Detection of Parasite Antigens:
The RDT detects specific antigens produced by the malaria parasite, typically histidine-rich protein 2 (HRP2), lactate dehydrogenase (LDH), or aldolase.
Principle of the Test:
A small amount of blood is collected from the patient via finger prick.
The blood sample is applied to the sample pad of the RDT device.
If the sample contains malaria antigens, they bind to specific antibodies on the test strip.
This antigen-antibody binding results in the appearance of colored lines on the test strip, indicating a positive result for malaria infection.
Interpretation of Results:
A positive test result is indicated by the appearance of colored lines in the test and control regions of the test strip.
A negative test result is indicated by the appearance of a colored line only in the control region.
The absence of any colored lines indicates an invalid test and necessitates retesting.
Why New Tests are Required:

Emergence of Antigenic Variation:
Some strains of Plasmodium falciparum, the most deadly malaria parasite, have evolved to produce reduced or undetectable levels of HRP2.
This antigenic variation compromises the sensitivity of HRP2-based RDTs, leading to false-negative results.
Impact on Malaria Diagnosis:
False-negative results can delay appropriate treatment, leading to increased morbidity and mortality.
In areas where HRP2-based RDTs are commonly used, false-negative results can underestimate the true burden of malaria and compromise disease surveillance efforts.
Need for Alternative Tests:
New diagnostic tests are required to overcome the limitations of HRP2-based RDTs.
Alternative tests should be capable of detecting a broader range of parasite antigens, including those not affected by antigenic variation.

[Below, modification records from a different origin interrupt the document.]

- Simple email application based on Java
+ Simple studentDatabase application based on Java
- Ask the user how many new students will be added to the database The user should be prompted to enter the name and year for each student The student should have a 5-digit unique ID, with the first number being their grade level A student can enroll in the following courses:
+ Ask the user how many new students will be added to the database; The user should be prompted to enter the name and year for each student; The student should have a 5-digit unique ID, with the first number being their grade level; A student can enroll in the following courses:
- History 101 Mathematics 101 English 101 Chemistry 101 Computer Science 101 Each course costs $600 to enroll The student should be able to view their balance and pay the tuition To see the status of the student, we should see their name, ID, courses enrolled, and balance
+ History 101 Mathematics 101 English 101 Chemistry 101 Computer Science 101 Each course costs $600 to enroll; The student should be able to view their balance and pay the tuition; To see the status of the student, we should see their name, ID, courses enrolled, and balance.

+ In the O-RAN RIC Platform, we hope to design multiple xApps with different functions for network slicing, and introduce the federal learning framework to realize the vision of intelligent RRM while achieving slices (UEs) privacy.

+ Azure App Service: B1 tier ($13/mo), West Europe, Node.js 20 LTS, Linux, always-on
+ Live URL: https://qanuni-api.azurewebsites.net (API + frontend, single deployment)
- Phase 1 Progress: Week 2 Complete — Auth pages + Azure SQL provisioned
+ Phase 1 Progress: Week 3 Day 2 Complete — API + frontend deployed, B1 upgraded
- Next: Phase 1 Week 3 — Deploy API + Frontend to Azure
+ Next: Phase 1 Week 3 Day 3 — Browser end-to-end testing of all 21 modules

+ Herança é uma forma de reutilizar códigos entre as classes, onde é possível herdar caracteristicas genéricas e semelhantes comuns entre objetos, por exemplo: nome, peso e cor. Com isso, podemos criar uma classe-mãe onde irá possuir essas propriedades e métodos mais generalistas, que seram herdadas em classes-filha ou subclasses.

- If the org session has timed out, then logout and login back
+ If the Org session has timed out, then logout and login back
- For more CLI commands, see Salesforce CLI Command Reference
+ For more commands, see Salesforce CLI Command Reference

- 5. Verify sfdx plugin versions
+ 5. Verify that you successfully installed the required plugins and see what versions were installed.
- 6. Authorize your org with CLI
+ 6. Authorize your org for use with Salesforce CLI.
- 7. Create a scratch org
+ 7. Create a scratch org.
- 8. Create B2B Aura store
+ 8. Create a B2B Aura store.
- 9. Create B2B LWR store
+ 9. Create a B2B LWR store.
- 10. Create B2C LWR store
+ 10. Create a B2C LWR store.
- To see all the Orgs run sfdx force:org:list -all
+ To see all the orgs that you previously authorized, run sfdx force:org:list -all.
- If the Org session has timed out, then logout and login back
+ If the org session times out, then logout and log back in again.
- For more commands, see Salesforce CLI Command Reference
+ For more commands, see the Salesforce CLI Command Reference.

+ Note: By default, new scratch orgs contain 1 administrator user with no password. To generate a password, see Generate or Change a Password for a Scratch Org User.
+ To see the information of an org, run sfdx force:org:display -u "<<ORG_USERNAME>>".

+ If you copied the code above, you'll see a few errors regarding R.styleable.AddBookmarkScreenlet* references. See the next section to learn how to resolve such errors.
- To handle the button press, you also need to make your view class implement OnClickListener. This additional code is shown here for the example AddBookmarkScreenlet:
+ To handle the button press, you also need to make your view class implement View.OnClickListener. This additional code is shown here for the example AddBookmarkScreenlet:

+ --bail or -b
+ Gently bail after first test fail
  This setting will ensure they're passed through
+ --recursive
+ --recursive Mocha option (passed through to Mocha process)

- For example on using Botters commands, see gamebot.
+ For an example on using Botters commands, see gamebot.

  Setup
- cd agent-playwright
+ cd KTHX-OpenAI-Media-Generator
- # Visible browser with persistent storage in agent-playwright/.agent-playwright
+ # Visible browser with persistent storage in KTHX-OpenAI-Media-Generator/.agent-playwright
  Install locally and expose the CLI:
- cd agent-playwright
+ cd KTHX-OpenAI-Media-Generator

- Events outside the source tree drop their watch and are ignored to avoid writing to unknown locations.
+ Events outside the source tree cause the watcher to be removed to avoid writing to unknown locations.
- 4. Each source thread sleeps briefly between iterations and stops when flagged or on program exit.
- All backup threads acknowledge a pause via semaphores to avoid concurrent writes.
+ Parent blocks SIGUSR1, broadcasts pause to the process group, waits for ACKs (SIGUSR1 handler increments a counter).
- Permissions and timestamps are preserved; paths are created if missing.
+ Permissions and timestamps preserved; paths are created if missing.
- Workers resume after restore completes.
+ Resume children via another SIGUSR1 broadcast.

Ideally, new tests should be affordable, easy to use in resource-limited settings, and provide rapid and accurate diagnosis of malaria infections.
In conclusion, while HRP2-based RDTs have been valuable tools for malaria diagnosis, the emergence of antigenic variation in Plasmodium parasites underscores the need for new diagnostic tests capable of detecting a broader range of parasite antigens. These tests should address the limitations of current RDTs and contribute to more accurate and timely diagnosis of malaria infections.